ABD’nin sömürgelerine vali atama şartları bellidir.
- ABD’ye kayıtsız şartsız itaat etmek.
- İşgalcinin Siyonist’in güveliğini teminat altına almak,
- Netanyahu otur yerine dediğinde oturmak, kalk dediğinde kalkmak.
- Direniş cephesine düşman olmak.
Bu şartlar harfiyen sağlanmış görünüyor. Valiliği bunlardan devralmak isteyenin bir adım daha ileri giderek Abbas gibi Hamas’a ve diğer direniş güçlerine fiilen saldırması gerekir. Belki de bunlar yönetimlerini garantilemek adına onu da yaparlar.

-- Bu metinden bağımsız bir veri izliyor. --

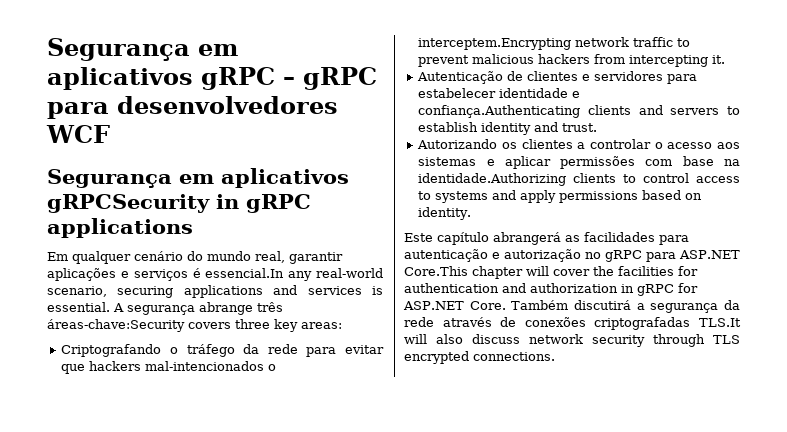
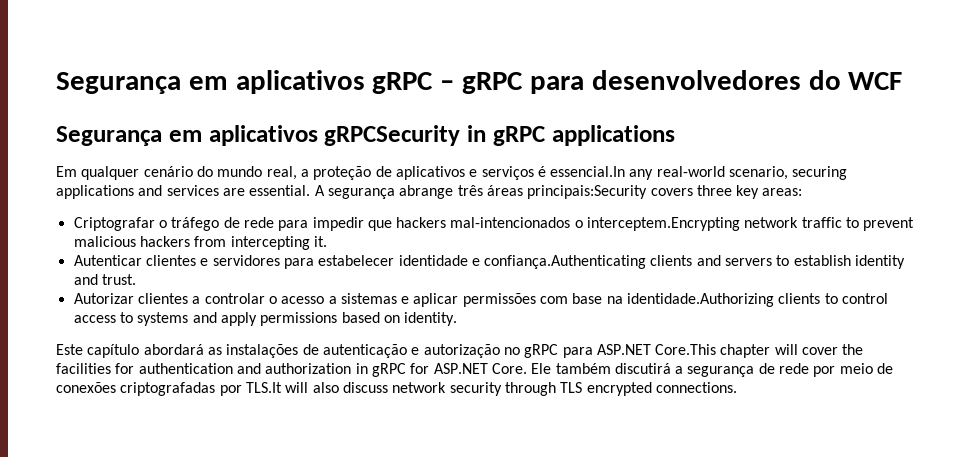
- Segurança em aplicativos gRPC – gRPC para desenvolvedores WCF
+ Segurança em aplicativos gRPC – gRPC para desenvolvedores do WCF
- Em qualquer cenário do mundo real, garantir aplicações e serviços é essencial.In any real-world scenario, securing applications and services is essential.
+ Em qualquer cenário do mundo real, a proteção de aplicativos e serviços é essencial.In any real-world scenario, securing applications and services are essential.
- A segurança abrange três áreas-chave:Security covers three key areas:
+ A segurança abrange três áreas principais:Security covers three key areas:
- Criptografando o tráfego da rede para evitar que hackers mal-intencionados o interceptem.Encrypting network traffic to prevent malicious hackers from intercepting it.
+ Criptografar o tráfego de rede para impedir que hackers mal-intencionados o interceptem.Encrypting network traffic to prevent malicious hackers from intercepting it.
- Autenticação de clientes e servidores para estabelecer identidade e confiança.Authenticating clients and servers to establish identity and trust.
+ Autenticar clientes e servidores para estabelecer identidade e confiança.Authenticating clients and servers to establish identity and trust.
- Autorizando os clientes a controlar o acesso aos sistemas e aplicar permissões com base na identidade.Authorizing clients to control access to systems and apply permissions based on identity.
+ Autorizar clientes a controlar o acesso a sistemas e aplicar permissões com base na identidade.Authorizing clients to control access to systems and apply permissions based on identity.
- Este capítulo abrangerá as facilidades para autenticação e autorização no gRPC para ASP.NET Core.This chapter will cover the facilities for authentication and authorization in gRPC for ASP.NET Core.
+ Este capítulo abordará as instalações de autenticação e autorização no gRPC para ASP.NET Core.This chapter will cover the facilities for authentication and authorization in gRPC for ASP.NET Core.
- Também discutirá a segurança da rede através de conexões criptografadas TLS.It will also discuss network security through TLS encrypted connections.
+ Ele também discutirá a segurança de rede por meio de conexões criptografadas por TLS.It will also discuss network security through TLS encrypted connections.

Kasyun dağında avdan pay bekleyenler havasını aldılar. Aslan avladığını ailesi ve dostları ile paylaşır. Av köpeğini aslan diye yutturmaya kalkanlar sabırla avdan paylarını bekleye dursunlar sırtlanlar Golan ve Kuneytradan itibaren avı parça parça yemeye başladılar bile.
Bu eleştirilerimi erken bulan ve “biraz daha sabır” diyenleri haklı çıkaracak en ufak bir emare ufukta görünmüyor. Her şey gözlerimizin önünde gerçekleşiyor. Bunları görmek için basiretli ve ferasetli olmaya bile ihtiyaç yoktur. Sadece kör olmamak yeterlidir. Basra harap olduktan sonra her zaman ki gibi “kandırıldık Allah cc bizi affetsin” diyecekler. Kandırılıp kandırılmadıklarını ey iyi bilen rabbim adildir, Rahimdir ve aynı zamanda Züntikamdır.

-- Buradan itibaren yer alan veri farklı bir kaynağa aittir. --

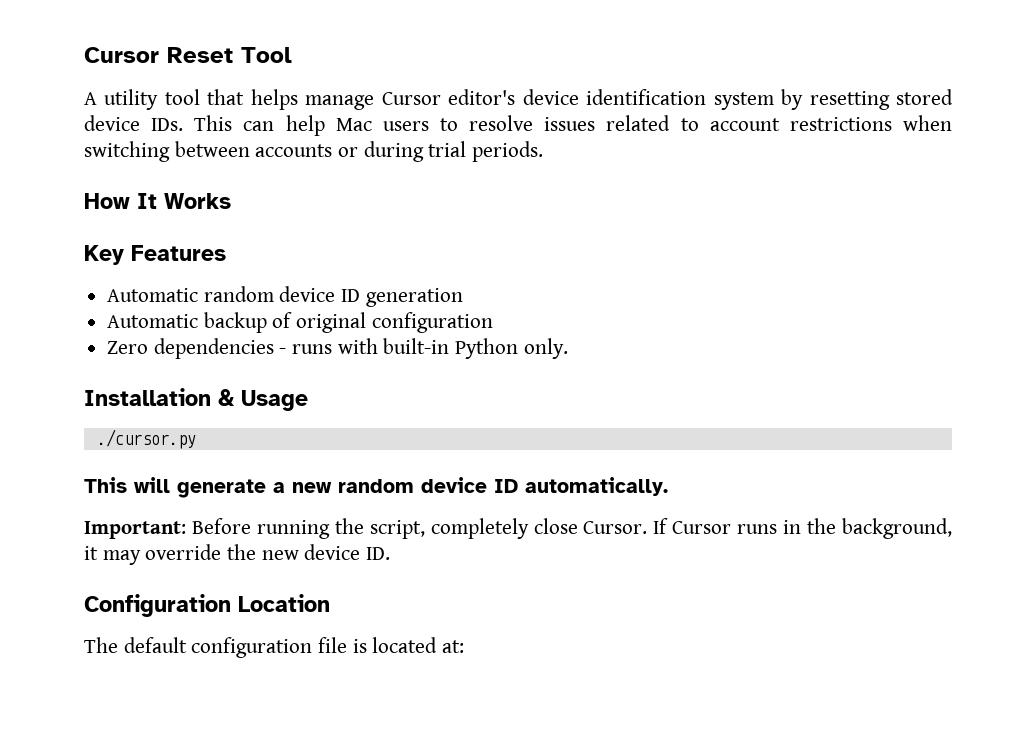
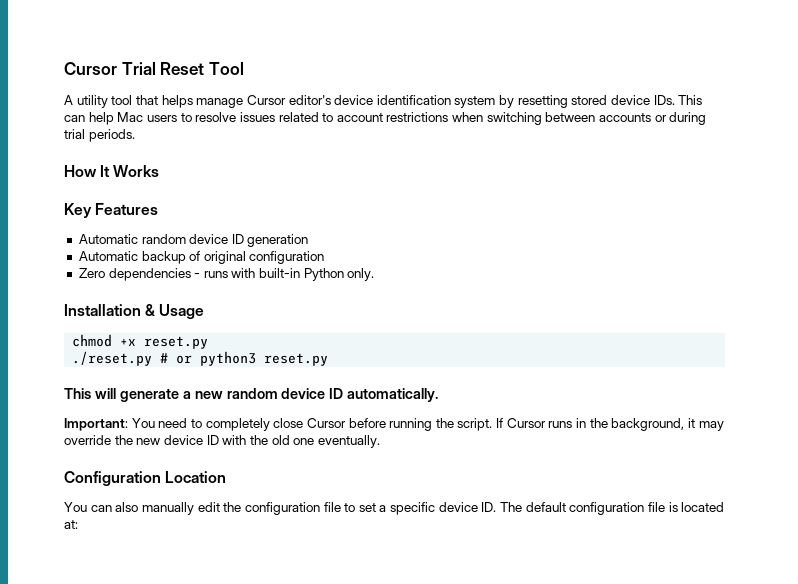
- Cursor Reset Tool
+ Cursor Trial Reset Tool
- ./cursor.py
+ chmod +x reset.py
+ ./reset.py # or python3 reset.py
- Important: Before running the script, completely close Cursor.
+ Important: You need to completely close Cursor before running the script.
- If Cursor runs in the background, it may override the new device ID.
+ If Cursor runs in the background, it may override the new device ID with the old one eventually.
  Configuration Location
- The default configuration file is located at:
+ You can also manually edit the configuration file to set a specific device ID. The default configuration file is located at:

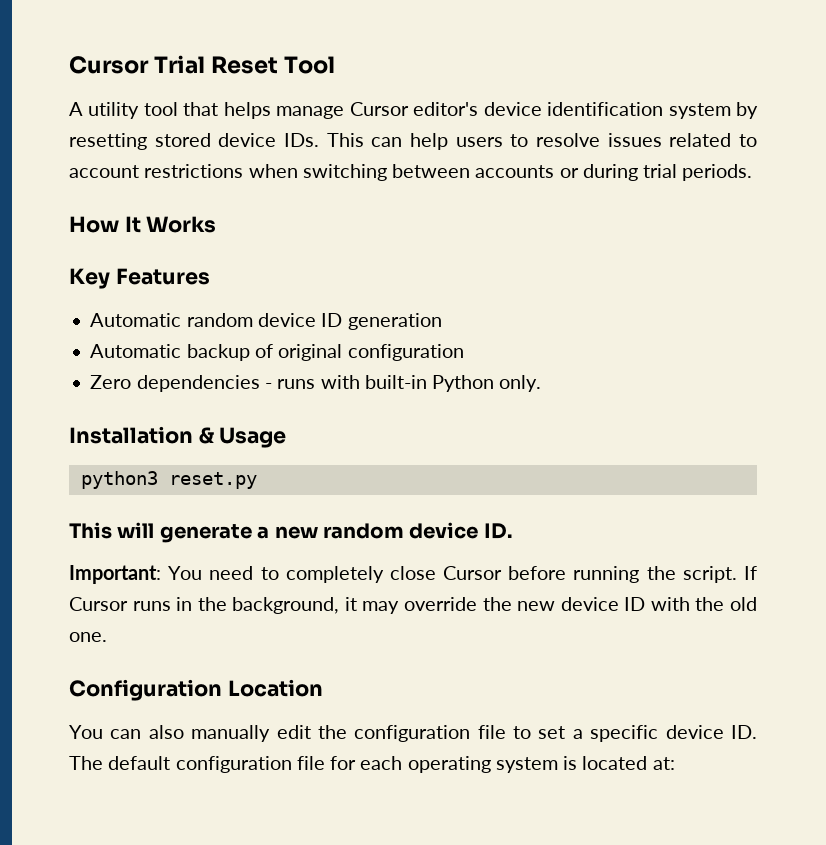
- A utility tool that helps manage Cursor editor's device identification system by resetting stored device IDs. This can help Mac users to resolve issues related to account restrictions when switching between accounts or during trial periods.
+ A utility tool that helps manage Cursor editor's device identification system by resetting stored device IDs. This can help users to resolve issues related to account restrictions when switching between accounts or during trial periods.
- chmod +x reset.py
- ./reset.py # or python3 reset.py
+ python3 reset.py
- This will generate a new random device ID automatically.
+ This will generate a new random device ID.
- If Cursor runs in the background, it may override the new device ID with the old one eventually.
+ If Cursor runs in the background, it may override the new device ID with the old one.
- You can also manually edit the configuration file to set a specific device ID. The default configuration file is located at:
+ You can also manually edit the configuration file to set a specific device ID. The default configuration file for each operating system is located at:

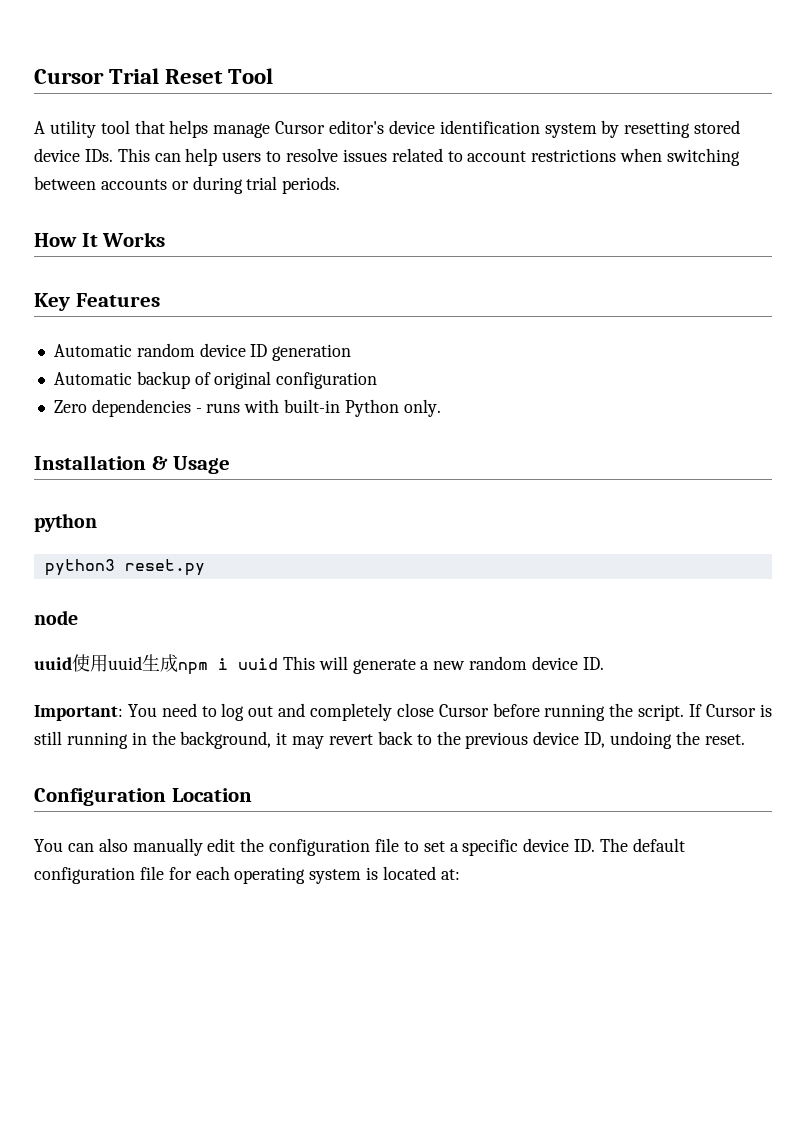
+ python
- This will generate a new random device ID.
+ node
+ uuid使用uuid生成npm i uuid This will generate a new random device ID.
- Important: You need to completely close Cursor before running the script.
+ Important: You need to log out and completely close Cursor before running the script.
- If Cursor runs in the background, it may override the new device ID with the old one.
+ If Cursor is still running in the background, it may revert back to the previous device ID, undoing the reset.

Biz bu filmi Mısır’da, Libya’da, Tunus’ta izlemedik mi? “Kelin merhemi olsa başına sürer” misali ona buna merhem pazarlayalar, “kel” olduklarını görmüyorlar mı? NATO üyesi laik bir devletin desteği ile başka coğrafyalarda “İslam devleti” kurmayı vehmetmek sadece gafletle açıklanamaz. Coğrafyamızda NATO’nun müdahil olduğu her siyasal girişim küresel Siyonizm’in gücünü giderek pekiştirmiştir. Varlığına İslam düşmanlığına borçlu olan NATO ile hareket etmek ümmete ihanet değil midir? (Emin Güneş - Hürseda Haber)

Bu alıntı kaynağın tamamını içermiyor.